**Problem requirements**:
An exact copy of every record is needed, with the pictures left out.

**Records for the task**:

[Start of section]

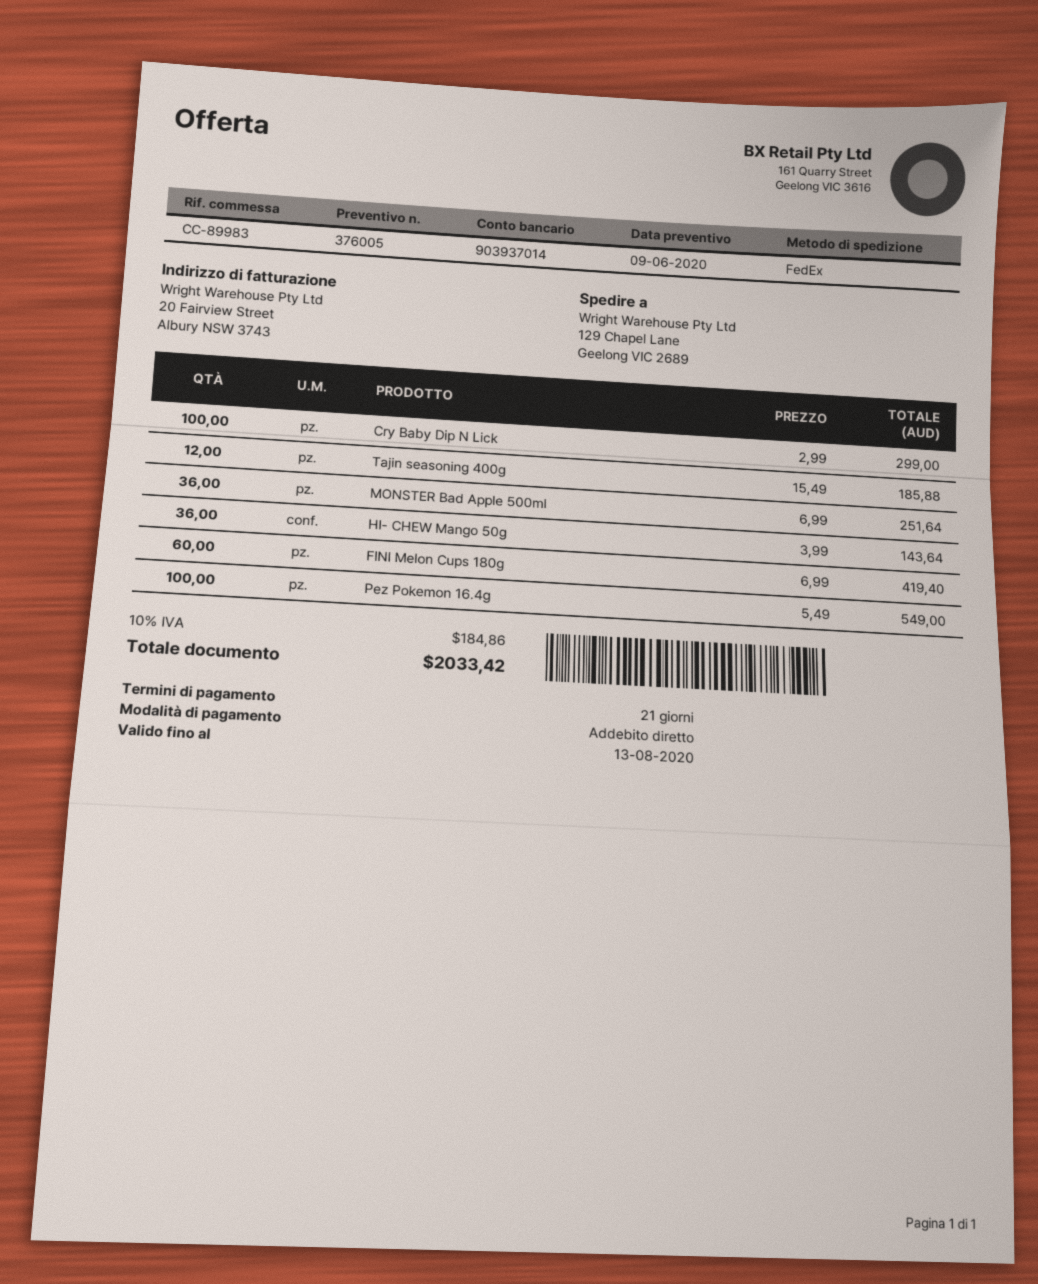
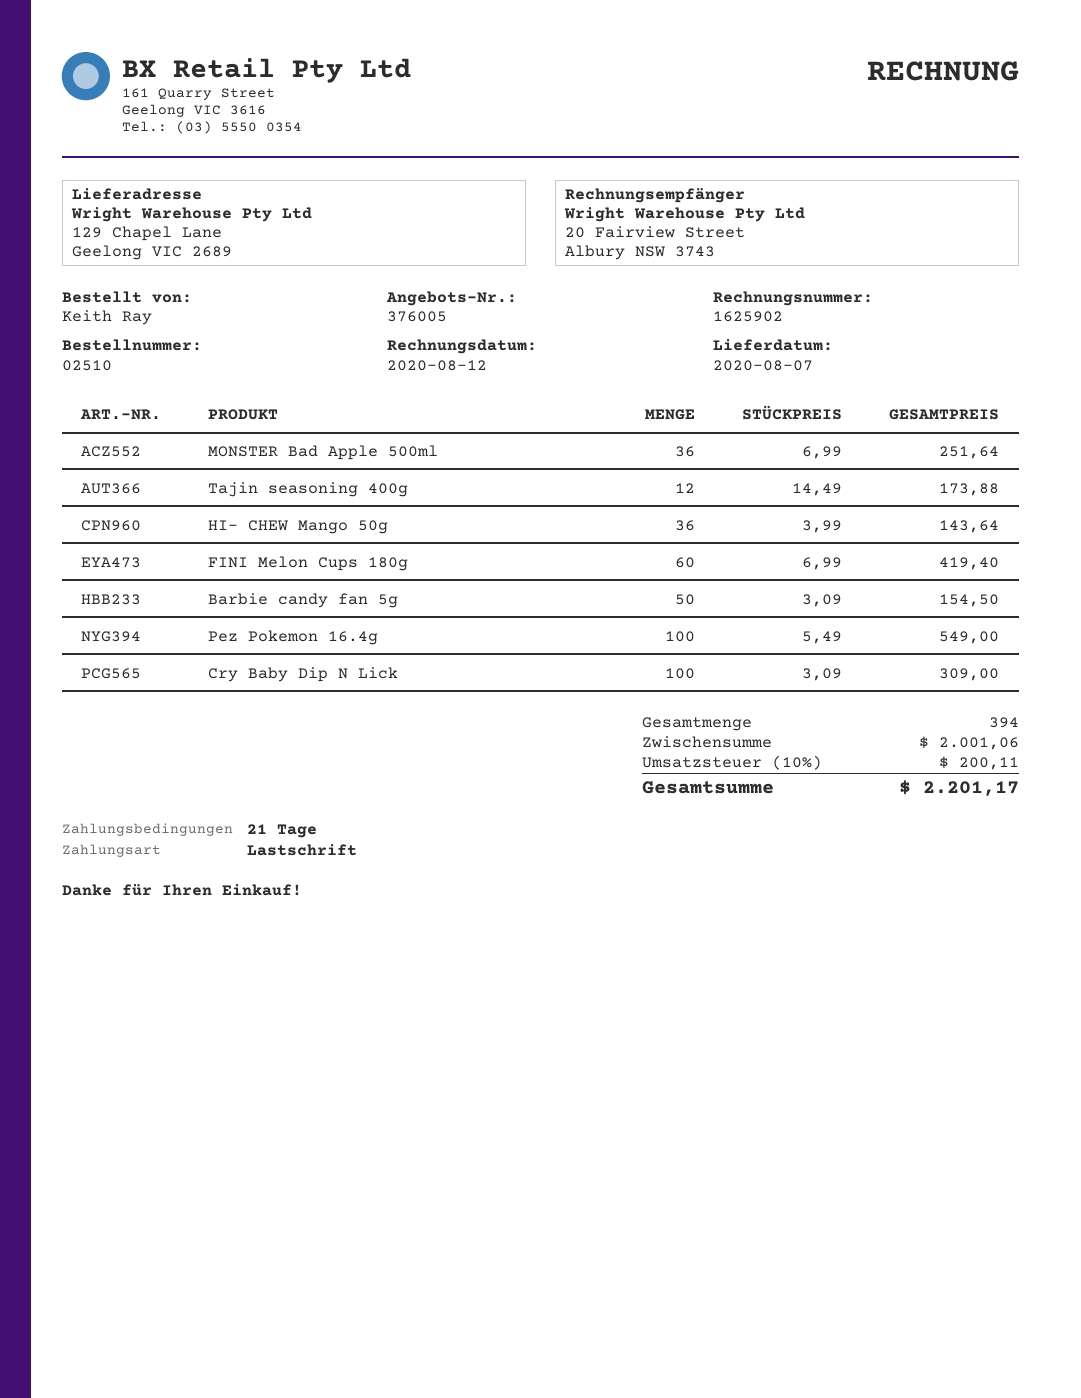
Cry Baby Dip N Lick: 100 x 2.99 = 299.00 -> 100 x 3.09 = 309.00
Tajin seasoning 400g: 12 x 15.49 = 185.88 -> 12 x 14.49 = 173.88
Barbie candy fan 5g: none -> 50 x 3.09 = 154.50
tax: 10% = 184.86 -> 10% = 200.11
total: 2033.42 -> 2201.17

[End of section]

**Task solution**:
Cry Baby Dip N Lick: 100 x 2.99 = 299.00 -> 100 x 3.09 = 309.00
Tajin seasoning 400g: 12 x 15.49 = 185.88 -> 12 x 14.49 = 173.88
Barbie candy fan 5g: none -> 50 x 3.09 = 154.50
tax: 10% = 184.86 -> 10% = 200.11
total: 2033.42 -> 2201.17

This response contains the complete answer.